Tak heran jika kita sering mendengar nasihat untuk mengontrol konsumsi makanan berminyak agar tubuh tetap sehat dan nyaman.
Dilansir dari Time.com, berikut manfaat buruk makanan berminyak yang dipaparkan oleh Dietitian, Ayla Barmmer.
Menegangkan sistem pencernaan
" Ketika mengonsumsi makanan yang digoreng, lemak akan menghambat kerja sistem pencernaan," kata Barmmer. Lemak merupakan makronutrien yang paling lambat untuk dicerna.
Lemak juga membutuhkan enzim serta beberapa zat lainnya agar lebih mudah dicerna. Lambatnya sistem pencernaan bisa membuat perut kembung, mual serta nyeri.

Makanan berlemak sangat sulit dan tidak dapat dicerna dengan sempurna. Sehingga, acap kali kandungan minyak atau lemak terlihat pada faeces. Beberapa orag juga mengalami diare dan sakit perut setelah makan makanan berminyak.
Mengganggu aktivitas bakteri baik pada usus
Mengonsumsi kentang goreng atau burger bisa berdampak buruk pada kesehatan usus dan sistem pencernaan secara keseluruhan.
Lemak yang terkandung dalam makanan tersebut tidak sehat seperti pada alpukat, ikan atau minyak zaitun.

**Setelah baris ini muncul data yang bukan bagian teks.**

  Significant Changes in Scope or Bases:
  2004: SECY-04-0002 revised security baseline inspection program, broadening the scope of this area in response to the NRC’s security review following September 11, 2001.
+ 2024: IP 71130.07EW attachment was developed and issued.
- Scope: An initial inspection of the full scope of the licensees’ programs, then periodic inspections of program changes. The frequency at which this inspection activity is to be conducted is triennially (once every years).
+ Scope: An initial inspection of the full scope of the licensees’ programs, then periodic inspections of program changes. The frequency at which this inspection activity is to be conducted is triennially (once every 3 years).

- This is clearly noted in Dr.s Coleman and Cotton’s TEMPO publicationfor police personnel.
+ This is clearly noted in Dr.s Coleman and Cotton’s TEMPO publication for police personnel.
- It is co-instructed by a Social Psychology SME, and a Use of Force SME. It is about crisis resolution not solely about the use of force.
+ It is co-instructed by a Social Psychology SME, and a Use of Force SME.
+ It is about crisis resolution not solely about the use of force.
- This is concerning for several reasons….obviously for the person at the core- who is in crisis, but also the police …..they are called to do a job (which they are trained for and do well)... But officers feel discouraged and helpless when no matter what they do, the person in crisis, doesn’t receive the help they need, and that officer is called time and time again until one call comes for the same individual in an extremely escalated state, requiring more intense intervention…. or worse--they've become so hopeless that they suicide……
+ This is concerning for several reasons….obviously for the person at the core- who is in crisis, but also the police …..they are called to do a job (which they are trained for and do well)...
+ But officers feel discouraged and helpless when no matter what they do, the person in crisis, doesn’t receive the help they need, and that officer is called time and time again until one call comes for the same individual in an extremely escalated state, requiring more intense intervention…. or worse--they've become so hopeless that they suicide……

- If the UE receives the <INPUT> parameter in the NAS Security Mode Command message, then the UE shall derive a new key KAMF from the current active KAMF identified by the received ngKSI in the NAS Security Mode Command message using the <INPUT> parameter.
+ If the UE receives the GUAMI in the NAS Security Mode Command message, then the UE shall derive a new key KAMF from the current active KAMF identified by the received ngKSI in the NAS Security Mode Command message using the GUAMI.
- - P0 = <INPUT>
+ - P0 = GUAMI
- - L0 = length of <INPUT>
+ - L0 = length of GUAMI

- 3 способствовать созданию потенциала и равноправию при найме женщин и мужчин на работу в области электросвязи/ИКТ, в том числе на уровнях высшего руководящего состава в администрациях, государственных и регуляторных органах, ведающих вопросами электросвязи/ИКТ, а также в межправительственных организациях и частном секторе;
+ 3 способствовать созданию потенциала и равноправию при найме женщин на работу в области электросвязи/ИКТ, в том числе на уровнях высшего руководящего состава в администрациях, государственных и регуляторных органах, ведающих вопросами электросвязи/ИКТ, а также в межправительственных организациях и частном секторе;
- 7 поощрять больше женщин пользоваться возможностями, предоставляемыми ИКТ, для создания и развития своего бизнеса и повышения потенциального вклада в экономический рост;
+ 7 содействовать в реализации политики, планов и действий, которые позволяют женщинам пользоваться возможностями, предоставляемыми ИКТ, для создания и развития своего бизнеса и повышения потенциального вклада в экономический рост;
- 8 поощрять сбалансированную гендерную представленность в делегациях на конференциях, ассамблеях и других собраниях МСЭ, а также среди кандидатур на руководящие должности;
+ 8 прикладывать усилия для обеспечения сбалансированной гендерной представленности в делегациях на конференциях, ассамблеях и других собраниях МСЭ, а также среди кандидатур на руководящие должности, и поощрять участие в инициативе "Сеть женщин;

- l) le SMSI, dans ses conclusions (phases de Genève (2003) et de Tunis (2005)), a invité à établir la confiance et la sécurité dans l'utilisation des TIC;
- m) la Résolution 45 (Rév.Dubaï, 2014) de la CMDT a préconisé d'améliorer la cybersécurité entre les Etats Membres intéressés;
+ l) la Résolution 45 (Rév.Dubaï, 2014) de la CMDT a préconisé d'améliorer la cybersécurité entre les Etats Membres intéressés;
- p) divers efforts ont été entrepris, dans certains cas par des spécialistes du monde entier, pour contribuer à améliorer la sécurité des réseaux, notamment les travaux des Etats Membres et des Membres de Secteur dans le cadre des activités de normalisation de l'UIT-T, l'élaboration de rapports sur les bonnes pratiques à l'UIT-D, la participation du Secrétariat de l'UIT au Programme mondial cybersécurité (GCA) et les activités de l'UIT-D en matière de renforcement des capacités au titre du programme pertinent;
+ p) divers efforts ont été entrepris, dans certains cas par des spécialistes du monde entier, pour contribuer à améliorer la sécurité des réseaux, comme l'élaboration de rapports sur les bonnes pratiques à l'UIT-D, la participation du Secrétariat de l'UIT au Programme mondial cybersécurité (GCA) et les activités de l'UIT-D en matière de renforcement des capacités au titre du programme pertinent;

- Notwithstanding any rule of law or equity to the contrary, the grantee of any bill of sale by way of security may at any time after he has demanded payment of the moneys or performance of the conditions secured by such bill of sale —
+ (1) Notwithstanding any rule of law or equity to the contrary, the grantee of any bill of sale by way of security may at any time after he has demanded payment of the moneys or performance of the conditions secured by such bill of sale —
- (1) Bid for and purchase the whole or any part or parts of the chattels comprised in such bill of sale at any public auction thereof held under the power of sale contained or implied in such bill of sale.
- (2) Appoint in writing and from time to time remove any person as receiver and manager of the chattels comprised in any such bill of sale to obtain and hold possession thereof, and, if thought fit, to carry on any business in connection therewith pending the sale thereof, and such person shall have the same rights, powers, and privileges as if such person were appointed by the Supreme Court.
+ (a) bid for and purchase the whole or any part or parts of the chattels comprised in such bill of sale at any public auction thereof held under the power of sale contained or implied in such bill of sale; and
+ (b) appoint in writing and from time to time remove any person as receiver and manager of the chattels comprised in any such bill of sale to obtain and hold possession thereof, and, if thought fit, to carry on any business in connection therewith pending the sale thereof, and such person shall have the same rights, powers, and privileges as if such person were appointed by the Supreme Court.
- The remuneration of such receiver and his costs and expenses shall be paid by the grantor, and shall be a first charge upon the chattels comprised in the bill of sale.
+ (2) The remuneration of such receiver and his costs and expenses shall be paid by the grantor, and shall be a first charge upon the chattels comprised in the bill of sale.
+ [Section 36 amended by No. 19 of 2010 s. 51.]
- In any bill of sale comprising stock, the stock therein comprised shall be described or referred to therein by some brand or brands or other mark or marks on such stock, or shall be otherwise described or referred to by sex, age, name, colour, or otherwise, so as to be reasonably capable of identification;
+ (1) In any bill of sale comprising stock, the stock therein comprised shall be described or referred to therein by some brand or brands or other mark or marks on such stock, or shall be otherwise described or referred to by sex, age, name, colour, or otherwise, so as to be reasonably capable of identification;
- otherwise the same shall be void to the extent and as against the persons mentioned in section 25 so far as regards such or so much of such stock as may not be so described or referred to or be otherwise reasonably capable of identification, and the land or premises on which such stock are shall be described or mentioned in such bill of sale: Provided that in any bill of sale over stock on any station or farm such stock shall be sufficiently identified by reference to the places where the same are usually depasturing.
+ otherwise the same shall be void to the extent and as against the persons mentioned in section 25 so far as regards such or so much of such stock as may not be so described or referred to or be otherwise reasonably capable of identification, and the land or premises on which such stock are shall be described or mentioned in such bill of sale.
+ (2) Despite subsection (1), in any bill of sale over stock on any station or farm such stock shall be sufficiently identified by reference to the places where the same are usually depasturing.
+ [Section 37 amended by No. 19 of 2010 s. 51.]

Konsumsilah lemak nabati untuk menjaga keseimbangan asam lemak serta hormon dan meningkatkan imunitas tubuh.

Makanan berminyak dapat memicu produksi minyak berlebih pada kulit dan membuat hormon tidak seimbang. Sehingga, mengonsumsinya bisa menyebabkan munculnya jerawat.